Köln – Lange, sehr lange hat die Stadt dabei zugesehen, wie alle möglichen Anbieter die Stadt mit E-Scootern geflutet haben. Die Vehikel von nun sieben Verleihern rollen über Kölns Straßen, wenn sie nicht gerade quer auf dem Gehweg liegen. Nun hat die Verwaltung gemerkt, dass da keine Naturgewalt über sie hereingebrochen ist, sondern dass sie selbst Regeln aufstellen kann. Gut so, besser eine späte Erkenntnis als gar keine.

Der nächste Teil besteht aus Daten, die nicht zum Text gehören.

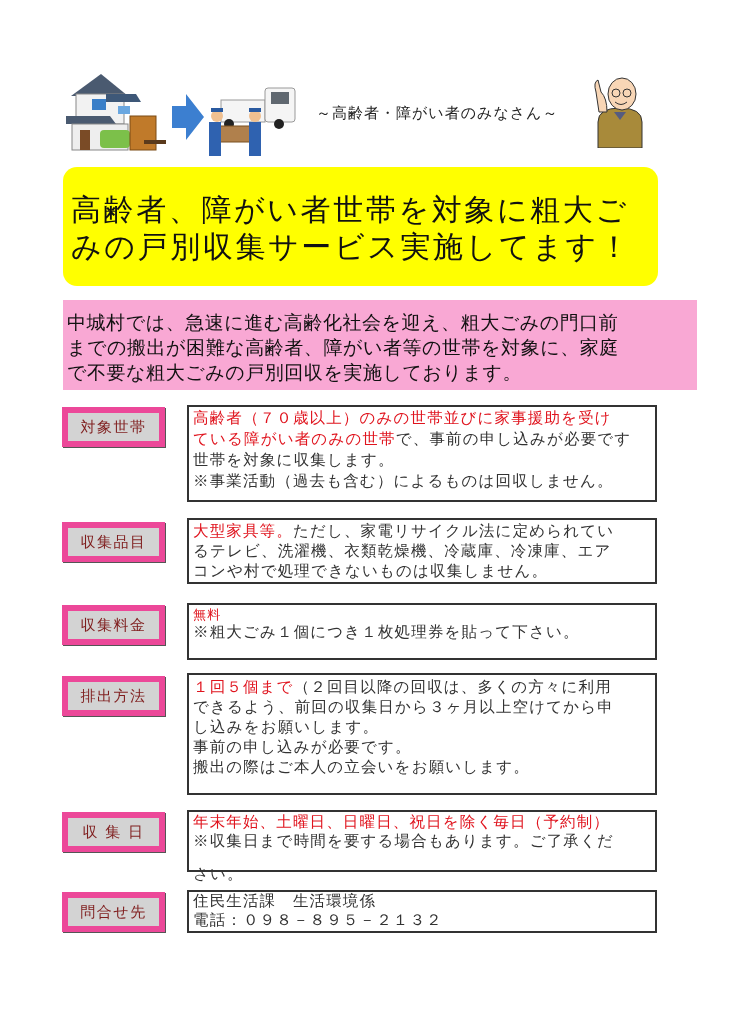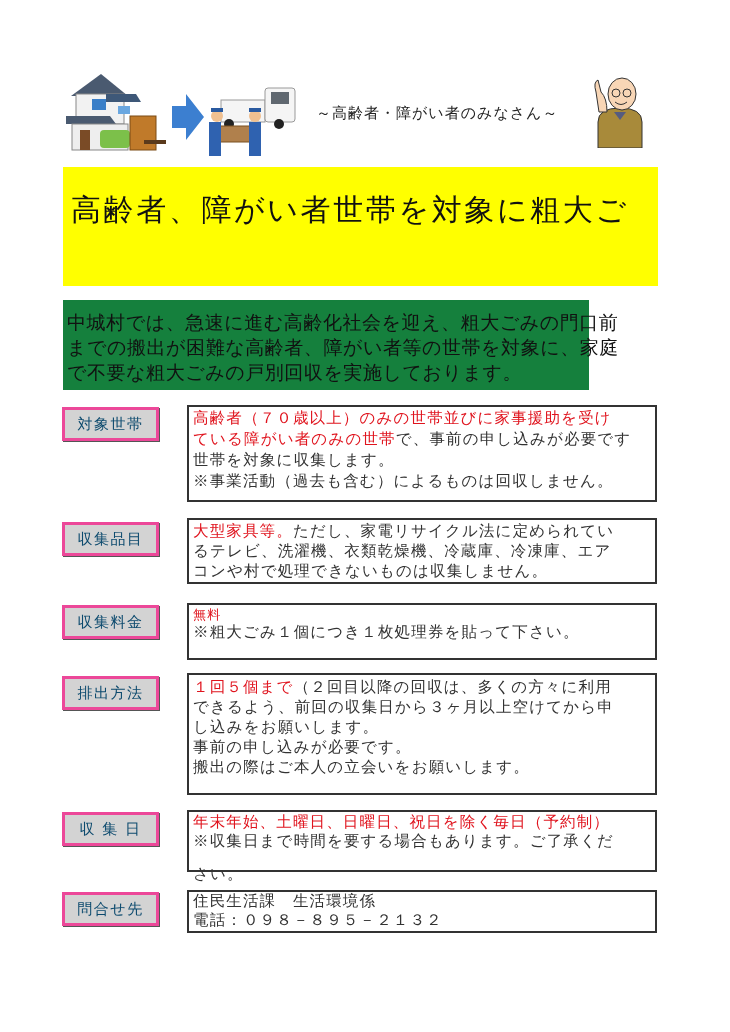--- a/index.html
+++ b/index.html
@@ -11,7 +11,7 @@
   .subtitle { position:absolute; left:316px; top:104px; font-size:15px; letter-spacing:1px;
               font-family:Liberation Sans, sans-serif; color:#222; white-space:nowrap; }
 
-  .banner { position:absolute; left:63px; top:167px; width:595px; height:119px; background:#ffff00; }
+  .banner { position:absolute; left:63px; top:167px; width:595px; height:119px; background:#ffff00;border-radius:14px; }
   .banner-line { position:absolute; left:8px; font-size:30px; letter-spacing:2.6px; white-space:nowrap;
                  font-family:"DejaVu Sans", sans-serif; color:#111; line-height:1; }
 

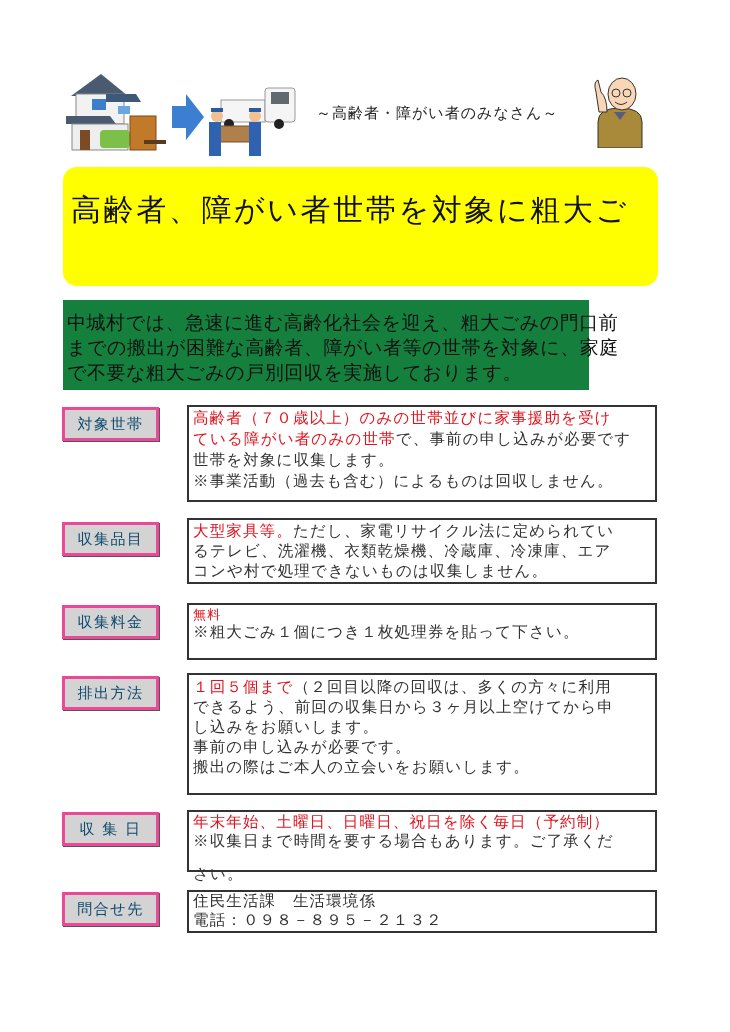--- a/index.html
+++ b/index.html
@@ -71,6 +71,7 @@
 
 <div class="banner">
   <div class="banner-line" style="top:28px">高齢者、障がい者世帯を対象に粗大ご</div>
+  <div class="banner-line" style="top:65px">みの戸別収集サービス実施してます！</div>
 </div>
 
 <div class="intro">

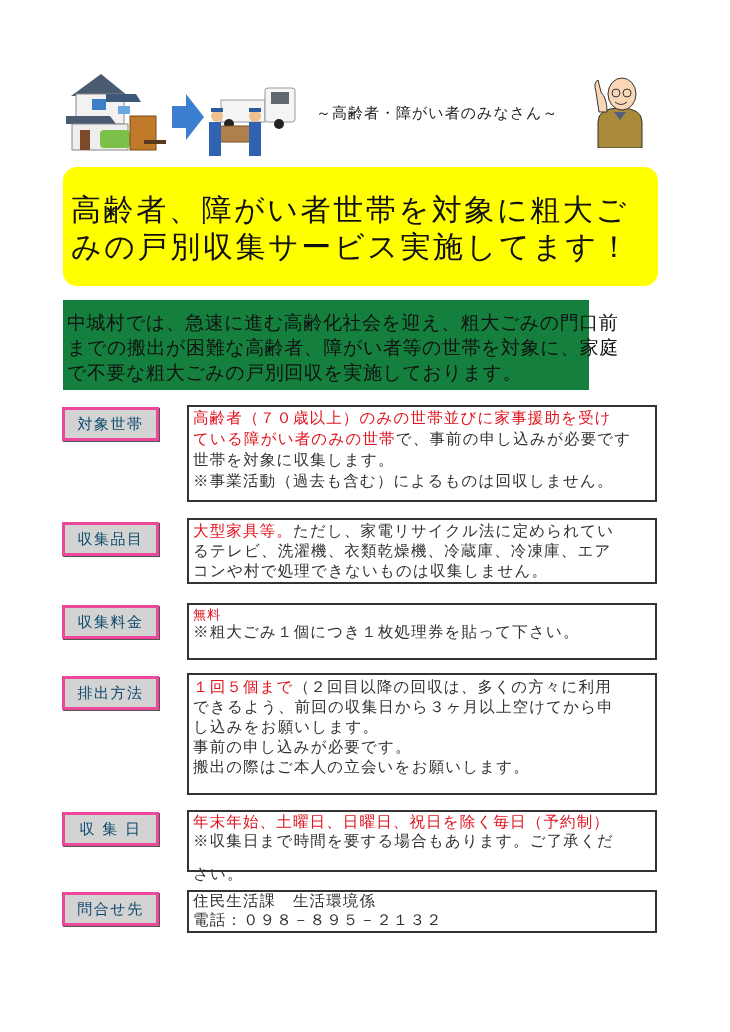--- a/index.html
+++ b/index.html
@@ -15,7 +15,7 @@
   .banner-line { position:absolute; left:8px; font-size:30px; letter-spacing:2.6px; white-space:nowrap;
                  font-family:"DejaVu Sans", sans-serif; color:#111; line-height:1; }
 
-  .intro { position:absolute; left:63px; top:300px; width:526px; height:90px; background:#15803d; }
+  .intro { position:absolute; left:63px; top:300px; width:634px; height:90px; background:#f9a8d4; }
   .intro-line { position:absolute; left:4px; font-size:19px; letter-spacing:0.55px; white-space:nowrap; line-height:1; color:#111; }
 
   .label { position:absolute; left:62px; width:91px; height:28px; background:#d3d3d3;

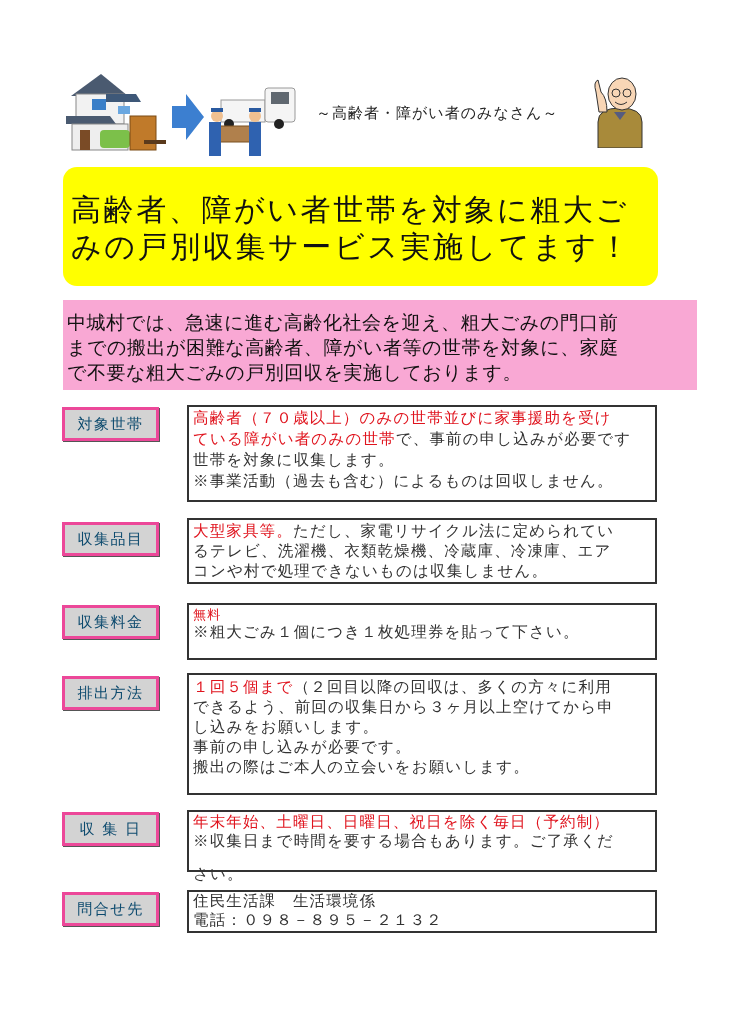--- a/index.html
+++ b/index.html
@@ -19,8 +19,8 @@
   .intro-line { position:absolute; left:4px; font-size:19px; letter-spacing:0.55px; white-space:nowrap; line-height:1; color:#111; }
 
   .label { position:absolute; left:62px; width:91px; height:28px; background:#d3d3d3;
-           border:3px solid #ec4899; display:flex; align-items:center; justify-content:center;
-           font-size:15px; letter-spacing:1.5px; color:#0c4a6e; box-shadow:1px 1px 0 #555; }
+           border:6px solid #ec4899; display:flex; align-items:center; justify-content:center;
+           font-size:15px; letter-spacing:1.5px; color:#7f1d1d; box-shadow:1px 1px 0 #555; }
   .box { position:absolute; left:187px; width:466px; border:2px solid #333; background:#fff; }
   .line { position:absolute; left:4px; font-size:15.5px; letter-spacing:1.15px; white-space:nowrap; line-height:1;
           color:#333; font-family:"DejaVu Serif", serif; }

Der Griff zum Instrumentenkasten beeindruckt die Verleiher durchaus. Die jährlichen Gebühren liegen mit 85 bis 130 Euro vergleichsweise hoch, aber Köln ist als junge und dynamische Stadt für die Anbieter auch vergleichsweise attraktiv. Die E-Scooter werden also bleiben, vermutlich nicht so viele wie jetzt. Dieser lenkende Eingriff war überfällig. Vermutlich wird die Stadt in der Ausschreibung auch eine Höchstzahl von E-Scootern festlegen. Auch das ist sinnvoll.
Das heißt nicht, dass Köln keine Angebote für Mobilität auf kurze Strecken bräuchte. Wie Leihräder können auch die E-Scooter eine wichtige Rolle spielen im mobilen Mix auf der Straße. Aber das Angebot muss in einem vernünftigen Maß da sein und nach festen Regeln funktionieren. Freifahrtscheine für alle sind keine gute Idee.